Despite his usual routine, something sparks Joel to hurriedly take a different train than originally planned, almost like it was fate. Such spontaneity encapsulates “Eternal Sunshine,” taking you off the beaten path to a journey where you can change your fate — and even destroy it.
This cult classic follows two lovers who seek to erase each other from their memories — literally, with a cranial procedure. Clementine Kruczynski (Kate Winslet), Joel’s partner with a spirit as striking as her hair, makes the impulsive decision to manually remove all her memories of the couple’s withering relationship.
Under the anything-but-careful guard of the memory-erasing firm’s employees (Kirsten Dunst, Mark Ruffalo and Elijah Wood), Joel follows in Clementine’s footsteps. The film explores Joel’s inner workings as Clementine slowly disappears from his memory, making his past as unknown as his future.

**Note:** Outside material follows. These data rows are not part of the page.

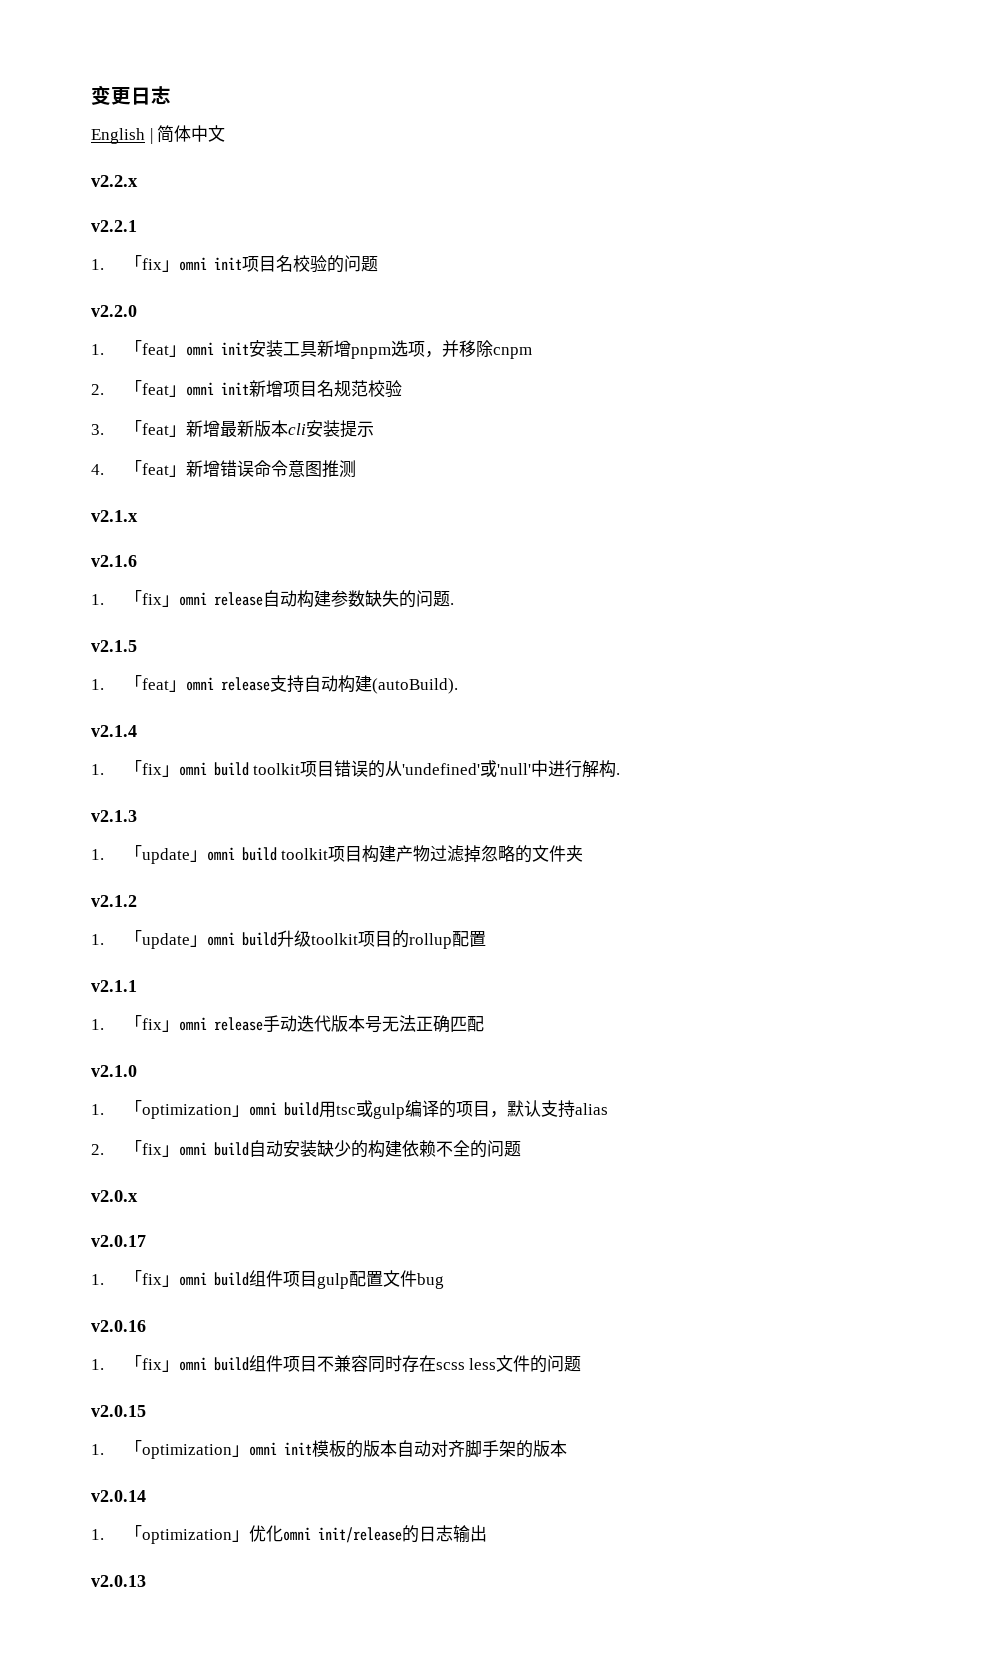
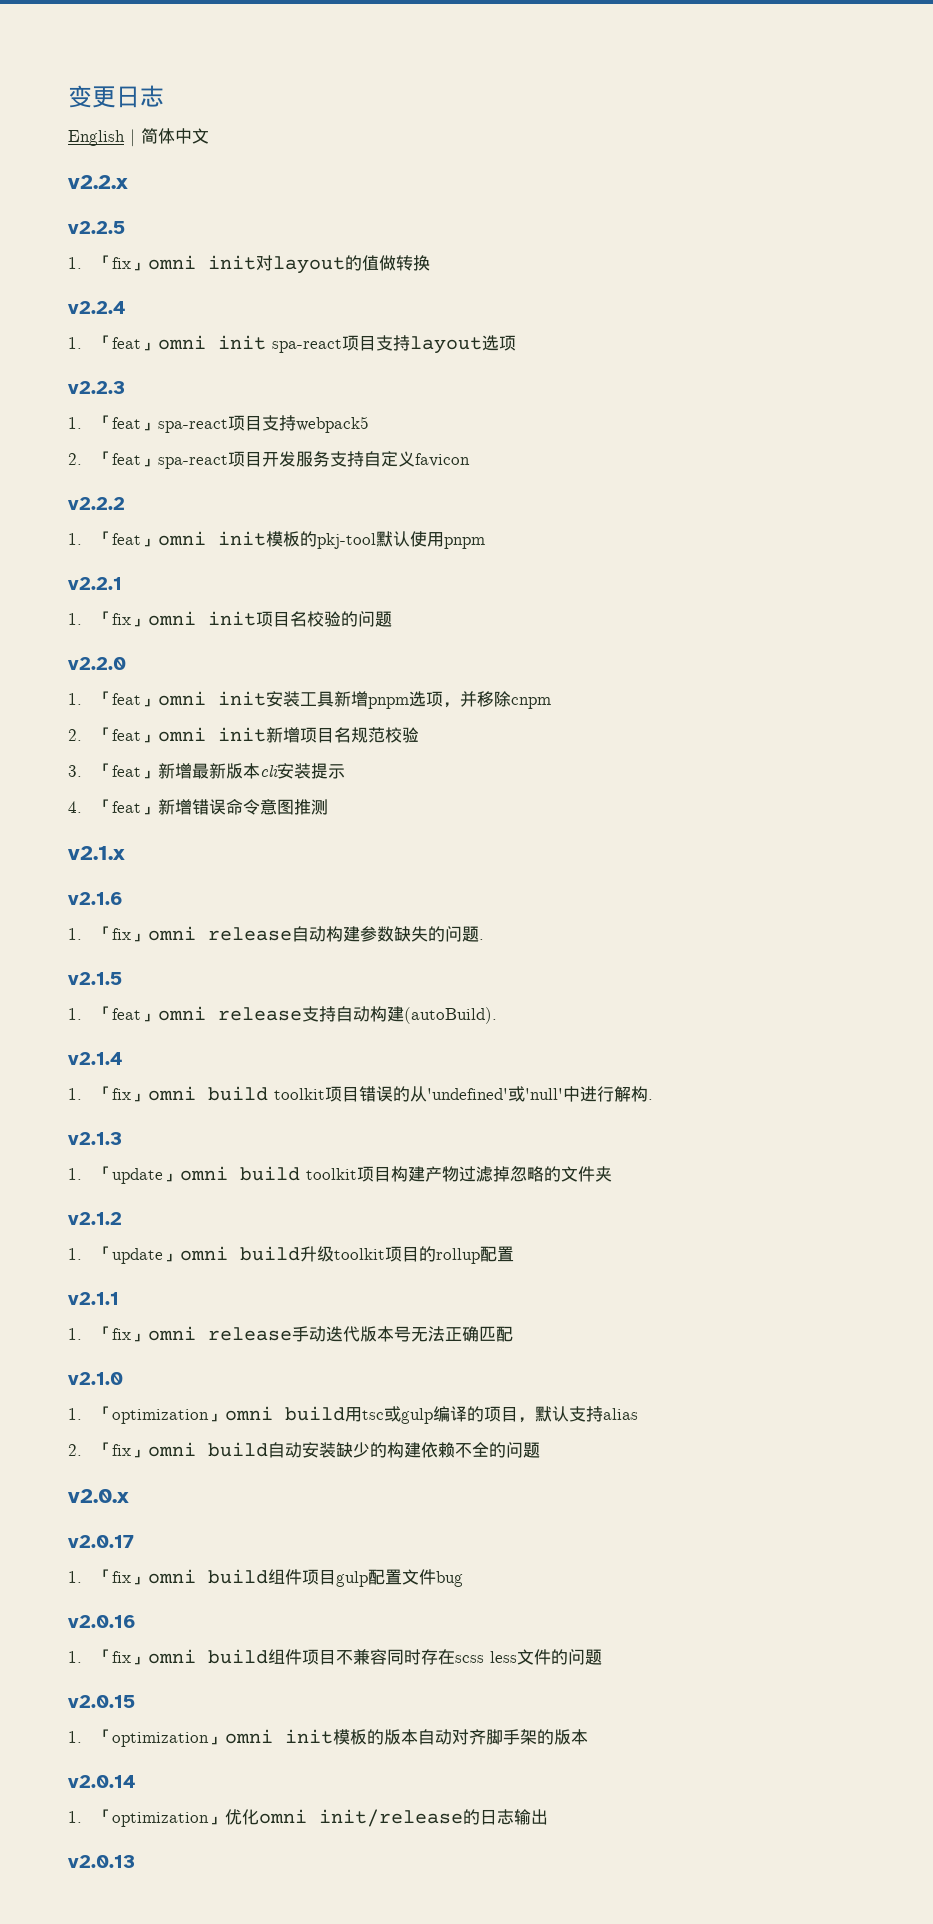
+ v2.2.5
+ 1.「fix」omni init对layout的值做转换
+ v2.2.4
+ 1.「feat」omni init spa-react项目支持layout选项
+ v2.2.3
+ 1.「feat」spa-react项目支持webpack5
+ 2.「feat」spa-react项目开发服务支持自定义favicon
+ v2.2.2
+ 1.「feat」omni init模板的pkj-tool默认使用pnpm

Such a concept is as bizarre as it sounds. In Joel’s mind, it rains indoors, faces and locations disappear and he teleports through time. The mastermind behind “Eternal Sunshine” is none other than celebrated and revered screenwriter Charlie Kaufman. Before this film, he had written the surrealist “Being John Malkovich” and “Adaptation,” starring Nicolas Cage as Kaufman himself. Kaufman has a reputation for perplexing the mind and bending the rules through his work, and it all comes together in “Eternal Sunshine,” an absurd yet approachable work of art.
The introverted Joel is often outshone by Clementine’s fiery attitude, yet his silence speaks volumes. Carrey and Winslet have spectacular chemistry as two characters who loathe each other. All the while, their quarrels and quirks make their dynamic even more intriguing, with such a relationship showing love’s hidden weaknesses and strengths. Can we truly take away the pain of heartbreak, and is it worth it in the end to take that pain away?
The execution of “Eternal Sunshine” makes this question one that is not as existential as one would think, using humor and a dash of charm to keep its audience open-minded. The film tells a love story, but it also tells of a surreal encounter with the unspeakable — our inner thoughts — and our control over such a treasure. This film has a ridiculous amount of heart put into it, making such a nonlinear narrative more accessible than a film trying to outsmart its audience.
“Blessed are the forgetful, for they get the better even of their blunders,” Dunst’s character toasts throughout the film, quoting philosopher Friedrich Nietzsche. Maybe to forgive is to forget, but why bother when you can simply forget all of your pain away? It’s up to you to decide to keep those you love — or have loved — in mind, whether you want to erase them or not.